His own home, recently built in Toyota (his hometown and where he founded his practice, Katsutoshi Sasaki + Associates, in 2008) contrasts a darkened façade of cedar with a light interior of Falcata plywood. Rooms are laid out on staggered platforms and light comes in through clerestory windows that run along the upper edges of the tall, narrow home.
“An architecture that becomes ‘light’ [light has several meanings, he clarifies],” is Sasaki’s ultimate goal with every project. “I want to find a structure that supports it.” In his House in Yamanote, the design is driven by the desire to bring in natural light. (The home is cast in the shadow of a tall apartment block.) Louvered walls and slatted stairs filter light coming in through the home’s north side and create a feeling of openness. In Koro House, a suspended lattice-like sculpture made from timber battens casts patterns of light and shadow inside the six-sided home. “There is no perfect architecture,” says Sasaki. “If we feel comfort from a home,that is good architecture.”
Founded in 1995 by Kazuyo Sejima and Ryue Nishizawa, Tokyo-based SANAA is one of the world’s most admired architectural practices. One of just a few joint winners to be awarded the Pritzker Prize (in 2010), Sejima and met when the latter came to work at Kazuyo Sejima and Associates following his graduation in 1990. “The buildings by Sejima and Nishizawa seem deceptively simple,” said the Pritzker jury of the firm. “The architects hold a vision of a building as a seamless whole, where the physical presence retreats and forms a sensuous background for people, objects, activities, and landscapes. They explore like few others the phenomenal properties of continuous space, lightness, transparency, and materiality to create a subtle synthesis.”
Among the firm’s buildings, very often in white, are the flowing Grace Farms in New Canaan, Connecticut, the New Museum of Contemporary Art in New York and the 21st-Century Museum of Contemporary Art in Kanazawa, Japan. The duo, who maintain their separate practices, have also designed their fair share of residences including Nishizawa’s Moriyama House, comprising 12 white boxes with gardens in between.
Growing up in the countryside in Hokkaido, Sou Fujimoto spent his childhood playing in the forest. It’s no wonder his prized work is often inspired by trees.“[My goal with every project is] to create a beautiful harmony between nature, architecture, and humanity,“ he says. Founding his firm in Tokyo and Paris in 2000, Fujimoto skyrocketed to fame following his 2013 Serpentine Gallery Pavilion—a transparent grid-like structure in white steel (a construction that has become something of a signature).

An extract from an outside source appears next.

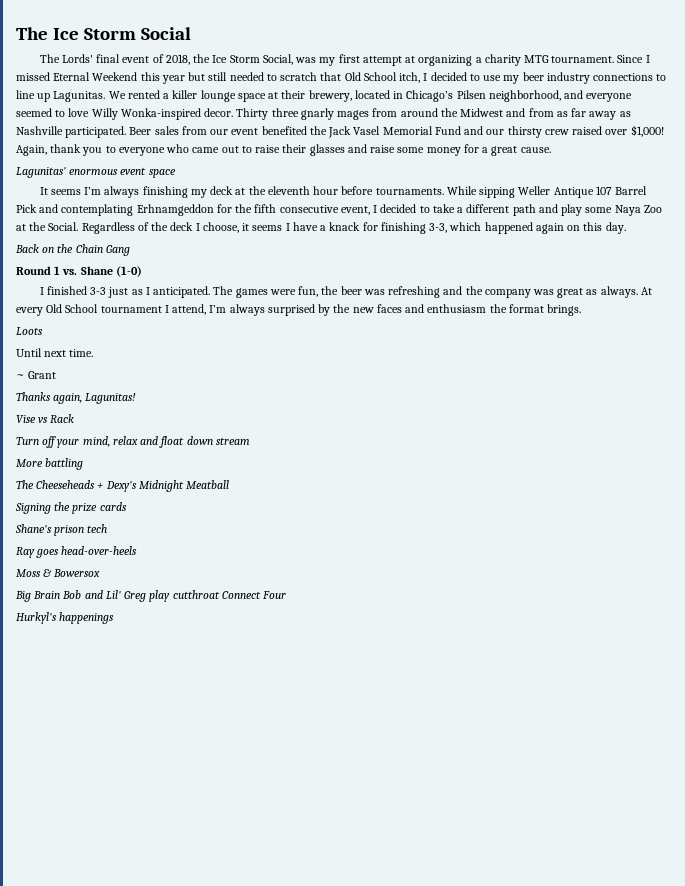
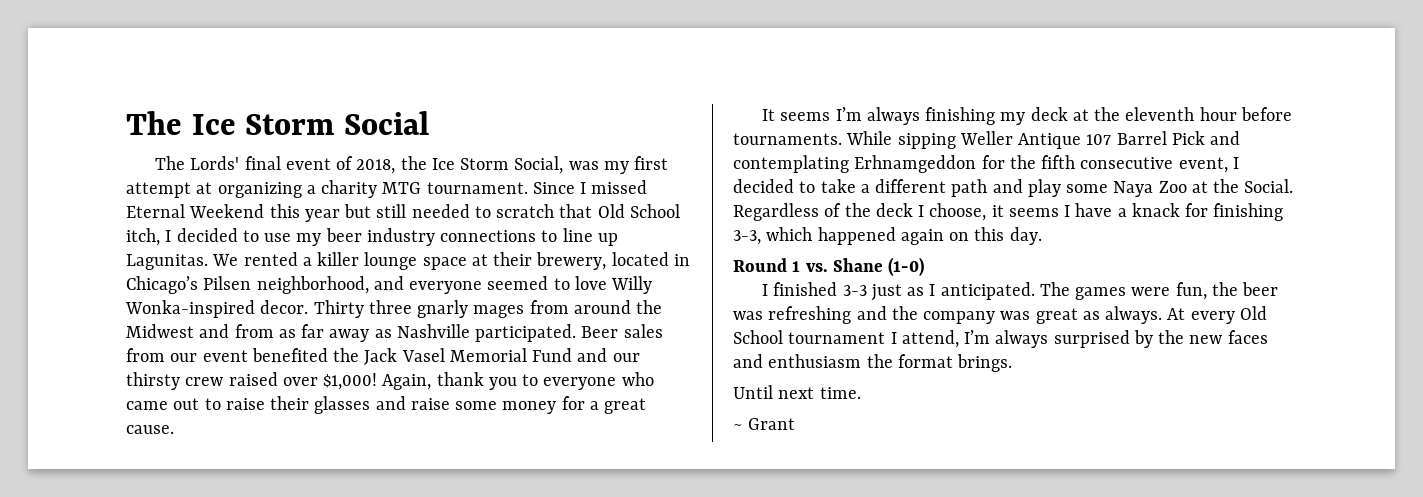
[16,167,176,178] // Lagunitas' enormous event space -> (174, 429) none
[15,244,130,256] // Back on the Chain Gang -> (1042, 236) none
[16,327,43,335] // Loots -> (1013, 363) none
[16,392,137,404] [16,414,75,424] [16,436,250,448] [16,458,84,470] [16,480,230,492] [15,502,127,514] [15,524,108,536] [16,546,138,558] [16,569,101,577] [15,590,287,602] [16,612,115,624] // Thanks again, Lagunitas! // Vise vs Rack // Turn off your mind, relax and float down stream // More battling // The Cheeseheads + Dexy's Midnight Meatball // Signing the prize cards // Shane's prison tech // Ray goes head-over-heels // Moss & Bowersox // Big Brain Bob and Lil' Greg play cutthroat Connect Four // Hurkyl's happenings -> (796, 424) none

Today, Fujimoto has projects in the works around the world including the House of Hungarian Music in Budapest’s City Park, a mixed-use tower in Montpellier, and a Vertical Village in Paris. His private residential designs including House N, a series of white boxes nesting inside one another. “I think a perfect home is one in constant harmony,” says Fujimoto, “with a diversity that allows it to maintain an equilibrium through constantly changing seasons and lifestyles. Architecture itself does not move, but human life, weather, and seasons always change. When the same space shows various expressions in response to these changes, the house is continuously presenting new values to us.”